I’m thinking of this in light of the rise of UKIP (for that is apparently the lens through which we must now view all politics). With his tedious railing against “career politicians,” Nigel Farage has managed to capture something Ed Miliband alluded to when he first came up with the somewhat wonkish idea of One Nation – that there is an unaccountable elite living by different rules to ordinary people. Farage’s weakness is that he can’t actually do anything about this unaccountable elite because his rhetoric is total bollocks (am I allowed to say bollocks on LabourList or is it part of the censorious EU tyranny UKIP is trying so desperately to warn us about?). Ultimately Farage wants private companies to raise prices with gay abandon because of the free market or something, so this is a stand he can’t take. Instead it is territory Labour can own completely, because technically Labour shouldn’t be as enamoured by unbridled capitalism as UKIP is – ahem.
When Virgin trains charges someone £90 to sit in an overheated foul-smelling vestibule for 4 hours, which is a totally made-up example and definitely not something I’m still bitter about, Labour should be talking about it.
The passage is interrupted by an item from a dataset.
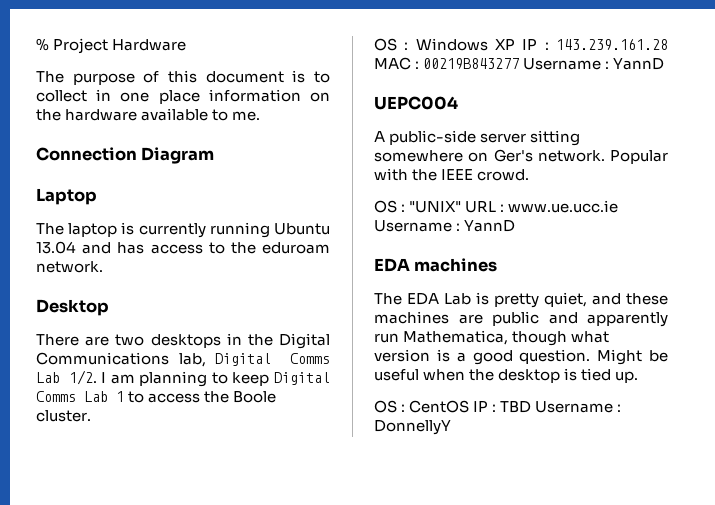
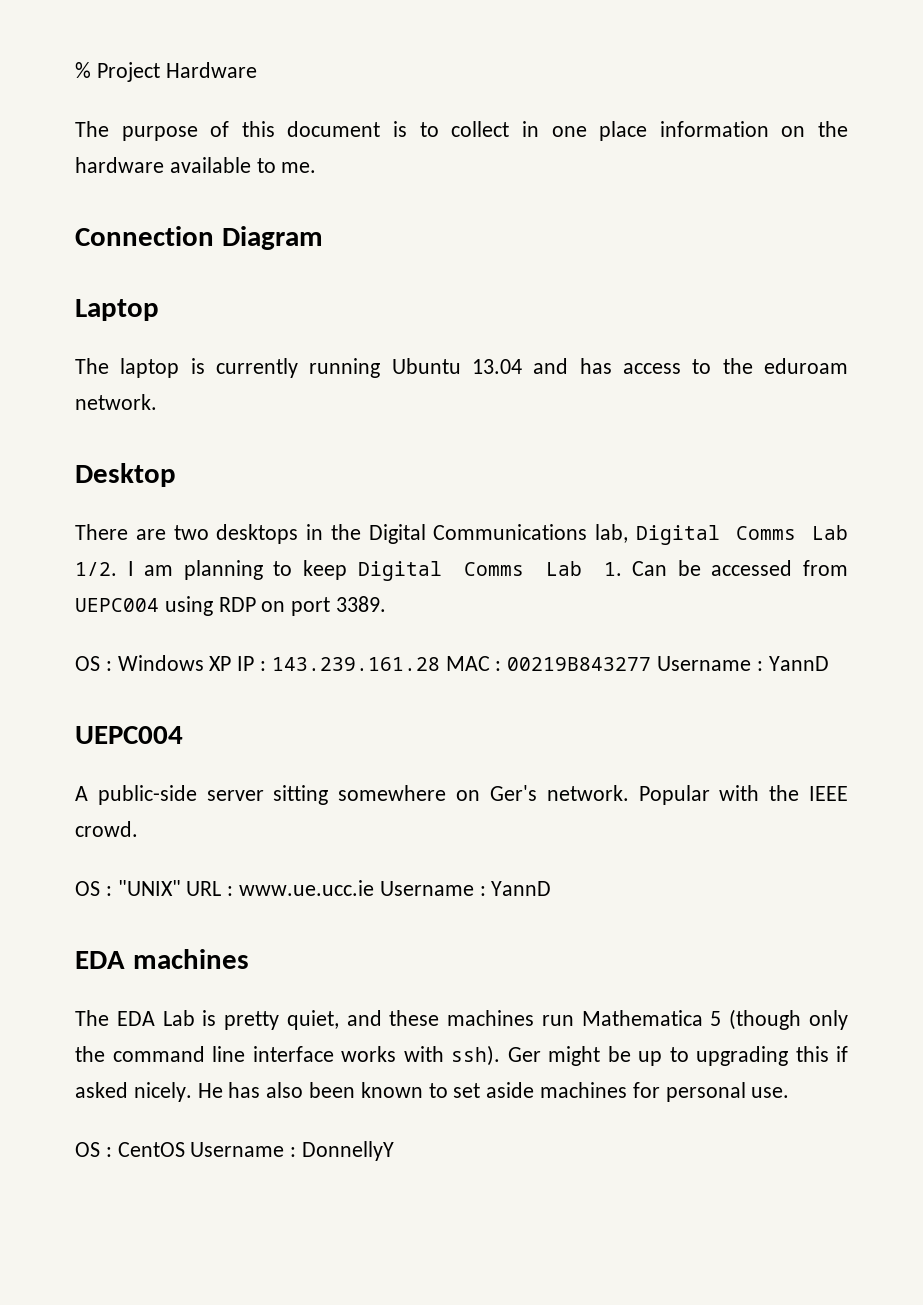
[116,391,277,403] [36,410,91,422] 1 to access the Boole cluster. -> [603,560,848,576] [75,596,387,616] 1. Can be accessed from UEPC004 using RDP on port 3389.
[458,311,668,327] [374,330,610,346] [374,349,668,365] [374,368,639,383] are public and apparently run Mathematica, though what version is a good question. Might be useful when the desktop is tied up. -> [541,1009,848,1030] [75,1045,848,1066] [75,1082,790,1102] run Mathematica 5 (though only the command line interface works with ssh). Ger might be up to upgrading this if asked nicely. He has also been known to set aside machines for personal use.
[473,401,532,413] IP : TBD -> (185, 1149) none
This is the kind of politics that really riles people up. Hell, even I forget everything I know about rail nationalisation and descend into a type of apoplexy that would embarrass a Which? consumer activist when I’m forced to travel peak time – and I’m the sort of political nerdlinger who writes blogs about Labour policy. This stuff is exactly why we elect politicians in the first place: to stick up for us against such egregious swindling.
I’m not suggesting Labour should abandon big ideas and concentrate solely on consumer activism. That’s the sort of thing a Liberal Democrat would do. I’m saying that Labour should incorporate the detail of everyday life into its analysis of neoliberalism, and use every opportunity it can to demonstrate it is on the side ordinary people and it understands what their lives are like. Farage has shown it doesn’t really matter if you’re posh if you can capture a certain mood. Labour did this when it pledged to freeze energy prices too, but it shouldn’t stop there. It should be talking about the daily rip offs people have to endure to show which side it’s on when it comes to ordinary people vs the Establishment.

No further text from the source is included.